Es digno de encomio, en primer lugar, que una compañía como la andaluza, caracterizada por explorar lo grotesco, lo exagerado y hasta lo repugnante de la sociedad y del hombre, arriesgue para tratar de tender puentes a los espectadores del mañana y para hacerlos partícipes también, a través del humor, de esa realidad deformada que funciona como indefectible reverso de lo que somos o de lo que pretendemos ser. Y parece que esa conexión entre la sordidez adulta y el despreocupado mundo infantil, a juzgar por la reacción de algunos risueños jovencitos en el patio de butacas, logra establecerse, al menos entre los que no son tan pequeños, en este espectáculo.
Tomando el circo como fuente de inspiración, «Natta» nos cuenta la absurda relación de amor y despropósitos que protagonizan dos payasos, de aspecto sucio y comportamiento no demasiado pulcro, cuando se disponen a ofrecer un particular concierto de violín y piano. A partir de aquí surgen los imprevistos, la trama va evolucionando ligeramente, los desatinos se van sucediendo y los instrumentos terminan siendo empleados para casi todo menos para hacer música.
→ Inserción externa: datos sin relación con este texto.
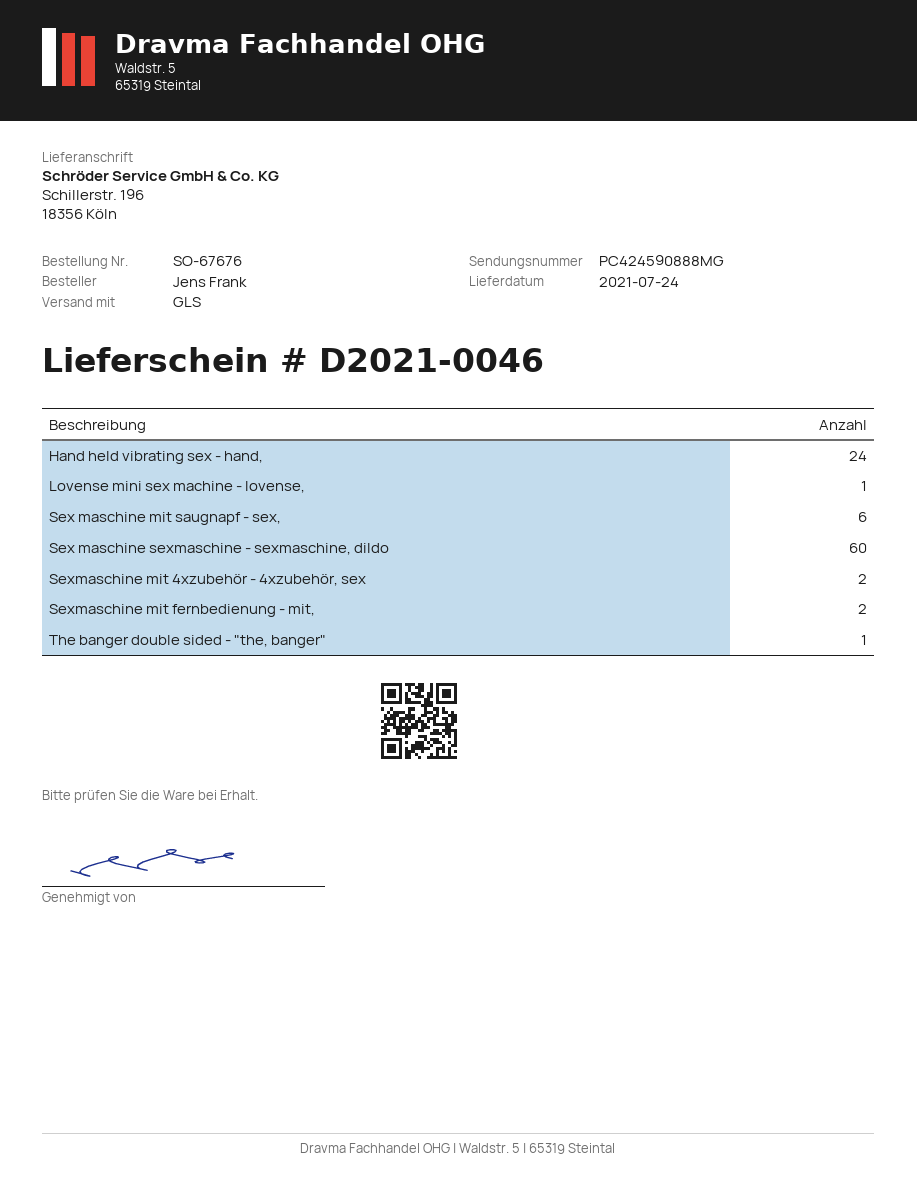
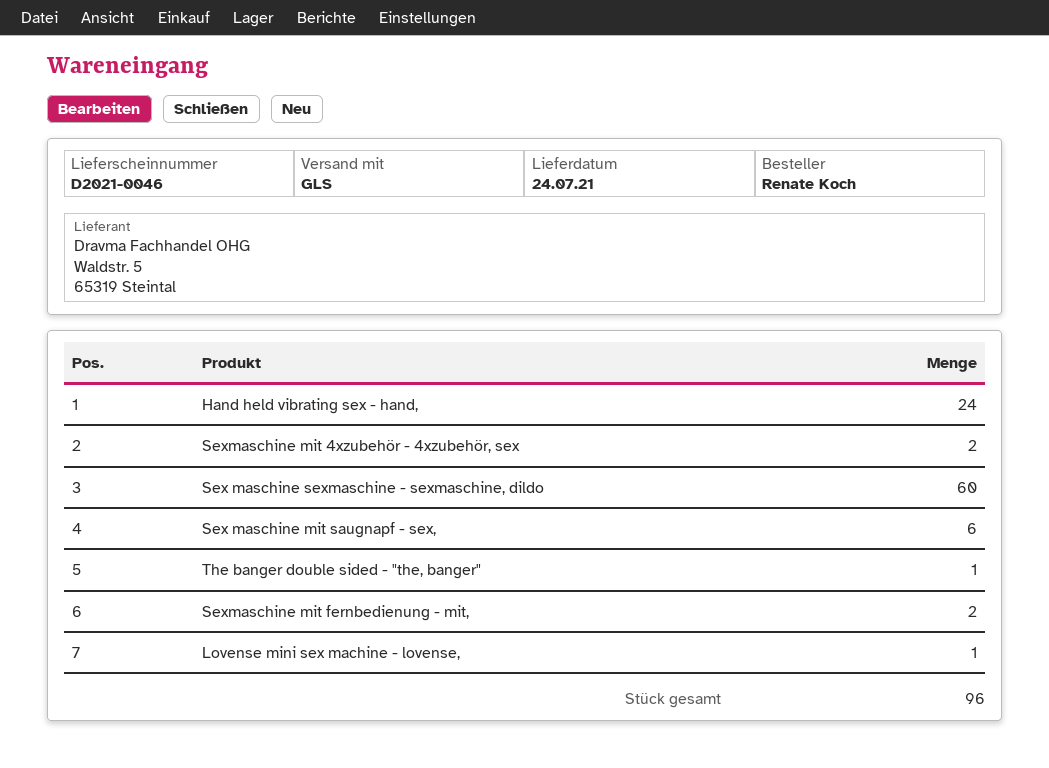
ordered by: Jens Frank -> Renate Koch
En un montaje que se mueve a medio camino entre el surrealismo del estrépito circense al que homenajea y el espectáculo de teatro al uso, con cierto desarrollo dramático, el director Juan Dolores Caballero logra plasmar la misteriosa mezcla de melancolía y diversión que siempre entraña el universo de los payasos y que hace que casi todos experimentemos hacia él un contradictorio sentimiento de ternura y ojeriza. Pero además, esa contradicción generalizada del espectador, parece extenderse en «Natta» a la propia relación entre unos personajes, muy bien interpretados por Manuel Solano y Eba Rubio –prodigiosa convirtiendo su cuerpo en una figura aparentemente inanimada–, que conviven sobre el escenario afectuosamente en ocasiones y, en otras, casi con absoluta desafección.
Hay que señalar, sin embargo, que es este un claro ejemplo de la laxitud que muestran las compañías a la hora de establecer un mínimo de edad recomendable para poder disfrutar del espectáculo. Y no es esta una cuestión de rigidez o censura; se trata, simplemente, de que una obra de estas características difícilmente puede enganchar a un niño de 9 años en la misma medida que a un chaval de 12 o, incluso, a un adulto.